The parent of an autistic children may be heroic (or not), but this is not unique. There is a vast amount of suffering in the world. Only a privileged and lucky few in the wealthy world grow to adulthood without a good serving of pain. Most of us bear burdens, even joyful burdens, and perhaps to bear them well is somehow a credit, but it is not a rare thing.

-- Original Post

The London Review of Books has a fairly extensive discussion of autism. Parts of it are good, parts are confused, parts are bad. It doesn't hang together all that well. Worth a quick scan. He does bring up one of the more interesting questions -- what really is the natural history of autism?

I've a hunch that autistic behaviors wax and wane during a child's life (makes it darned hard to tell what's really helping or hurting) but that many higher IQ autistic children will show significant improvement given a reasonably supportive environment .....

Tuesday, May 09, 2006

Autism and facilitated communication

A SCIAM blogger has a good review of thestate of "facilitated communication" as a method for helping autistic persons communicate their thoughts and needs. I think respectful and sympathetic skepticism is indicated, along with a willingness to look for benefits, irregardless of actual mechanism. Physicians know many "placebo" treatments are powerful and valuable. The tough question is how much to pay for them.

Thursday, May 04, 2006

Pten gene knockout and "autistic" mice

[See the updates. The BBC article is misleading about why this is important.]
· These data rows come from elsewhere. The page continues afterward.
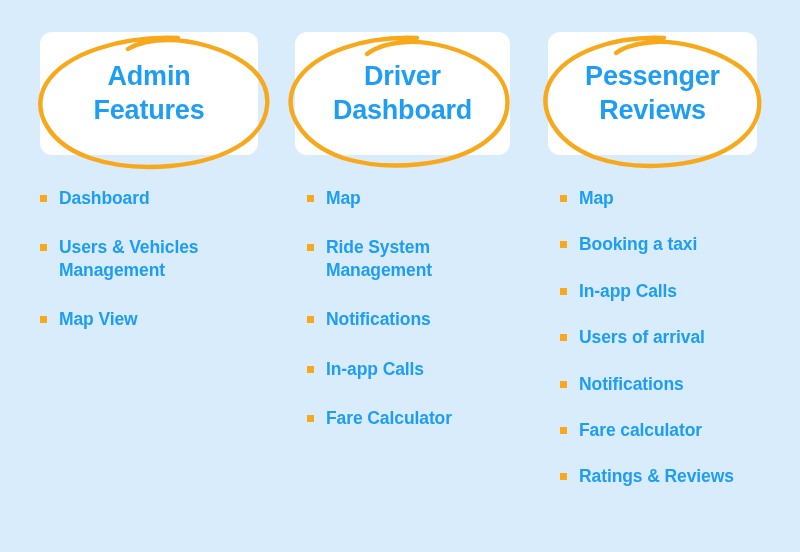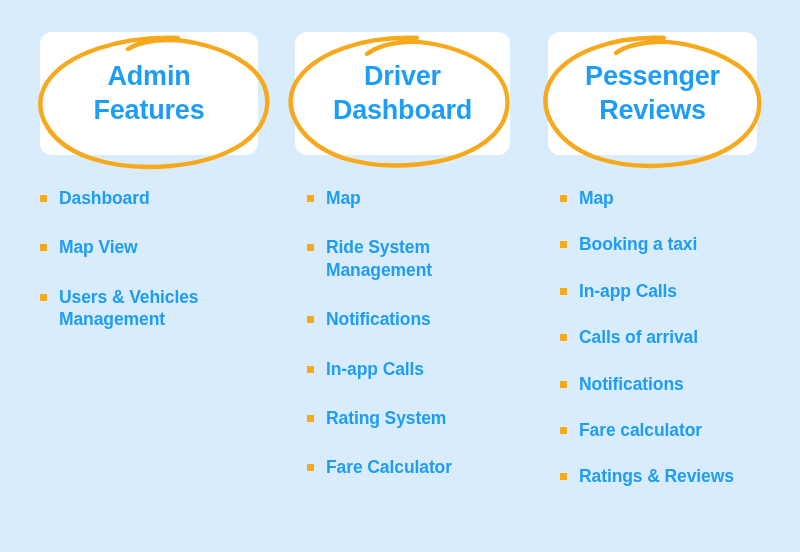"Map View" li.feature-item { order: before "Users & Vehicles Management" -> after "Users & Vehicles Management" }
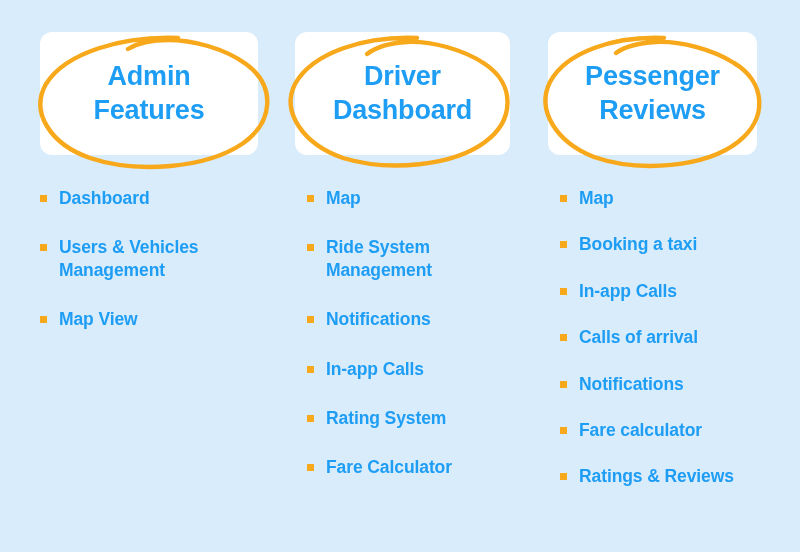"Calls of arrival" span { text: Calls -> Users }
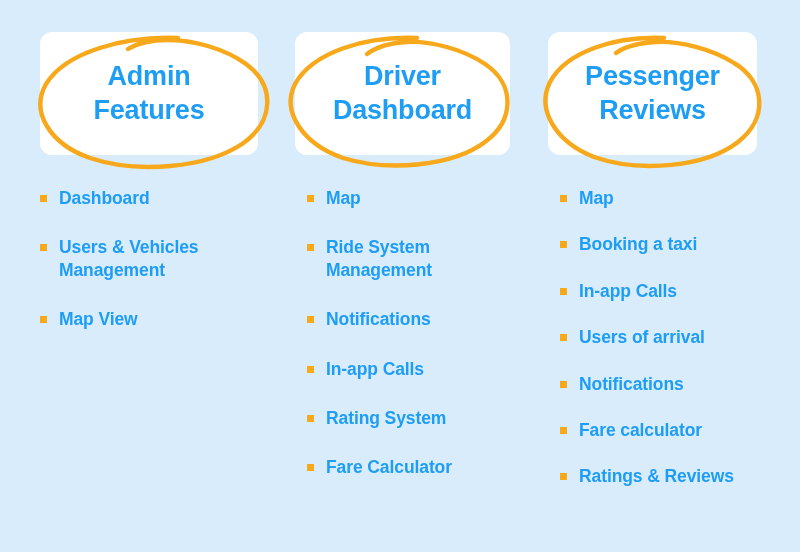"Rating System" span { html: <span>Rating System</span> -> none }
Knocking out a gene in mice [suspected to be involved in some autism in humans] creates a wide range of behavioral disorders that bear some resemblance to a part of "autism" in humans:
BBC NEWS | Health | 'Autistic' mice offer gene clue

... The University of Texas team looked at mice where the Pten gene - which has already been linked to other brain disorders - was deleted in the mature nerve cells in the cerebral cortex and hippocampus areas of the brain.
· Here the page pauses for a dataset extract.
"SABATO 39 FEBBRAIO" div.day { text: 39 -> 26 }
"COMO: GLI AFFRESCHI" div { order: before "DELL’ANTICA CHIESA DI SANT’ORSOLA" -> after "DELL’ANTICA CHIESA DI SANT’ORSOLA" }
These regions are associated with higher brain function such as learning and memory.

The mice behaved in a number of socially abnormal ways, compared to another group of mice from the same litter.

The genetically altered mice were socially less skilled, being far less likely to be curious about new animals coming into the cage.
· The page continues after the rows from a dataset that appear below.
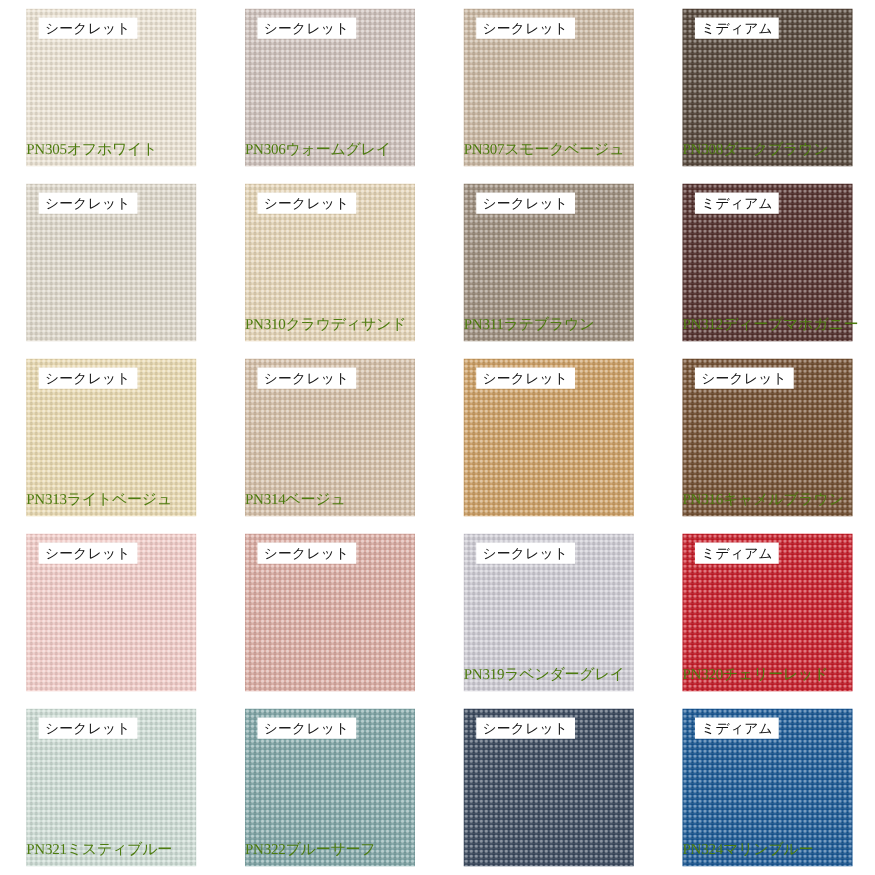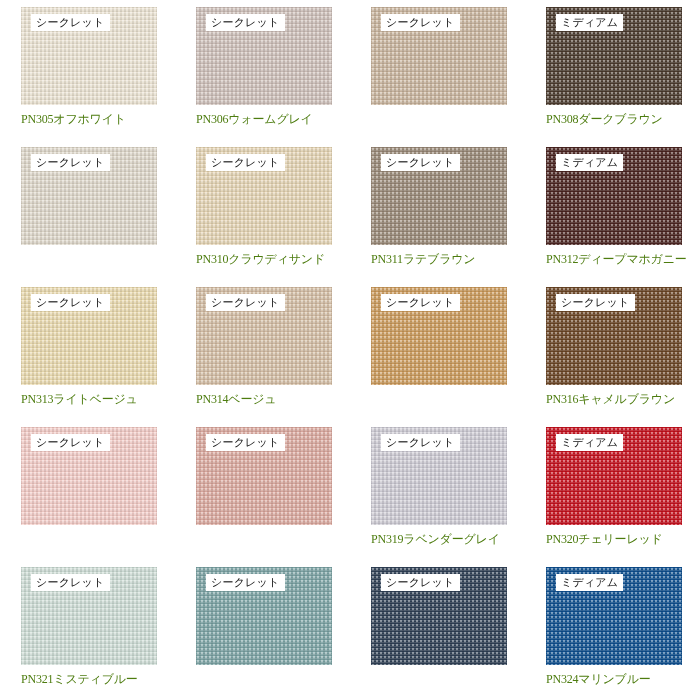"シークレット" .swatch { height: 98px -> 126px }
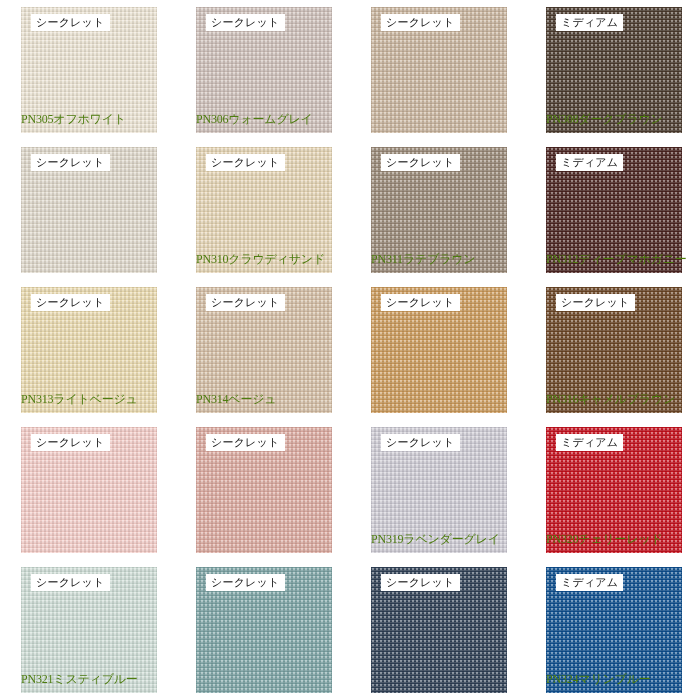"PN307スモークベージュ" div.caption { html: none -> <div>PN307スモークベージュ</div> }
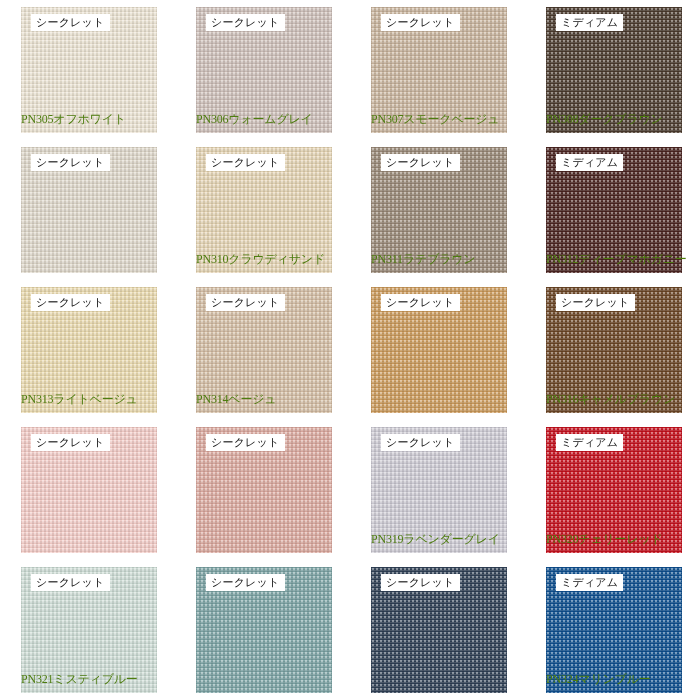"PN322ブルーサーフ" div.caption { html: none -> <div>PN322ブルーサーフ</div> }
... The genetically altered mice were also less likely to build nests or look after their young, but were more sensitive to stressful stimuli, such as loud noises or being picked up.

An examination of their brains showed they also had the increased brain volume and enlarged heads seen in people with autistic spectrum disorders.
At the least this will help us with understanding how the brain works and develops. It is way premature to suggest a connection with autism. Removing the visual cortex also impairs one's social responses; social function is very high level and requires a lot of things to work properly. Any cognitive knockout will impair it.

We should hear fairly soon if there's a subtype of "autism" (whatever that is) that has problems with this particular gene, and whether it somehow affects "mirror neurons" (whatever they are) more than other neurons.

Update 5/4/06: I googled on [Pten Autism]. Turns out there's reason to suspect this gene is related to the 'big head' subtype of autism in humans. The researchers were probably doing the knock out in mice to f/u on that theory. So the connection is more plausible than the BBC report alone suggests. I search on [Pten "mirror neuron"] finds the two terms appearing on news pages together, but as of this moment I didn't get a hit that found a specific mirror neuron problem related to Pten. My old speculation has been that "mirror neuron" depletion might be a secondary response to a deeper defect, a kind of "salvage" or "scavenging" response to a deeper injury.

Update 5/4/06b: Ok, I'm sorting this out. I think this is big news in the near term. If these researchers have created a "mouse model" for a subtype of autism then we've made a big advance in understanding and either preventing or (less likely) treating autism. It's impossible for a non-evil society to experiment on humans, or even primates. We still consider mice to be fair game. They reproduce quickly, their cheap, and we understand their biology very well.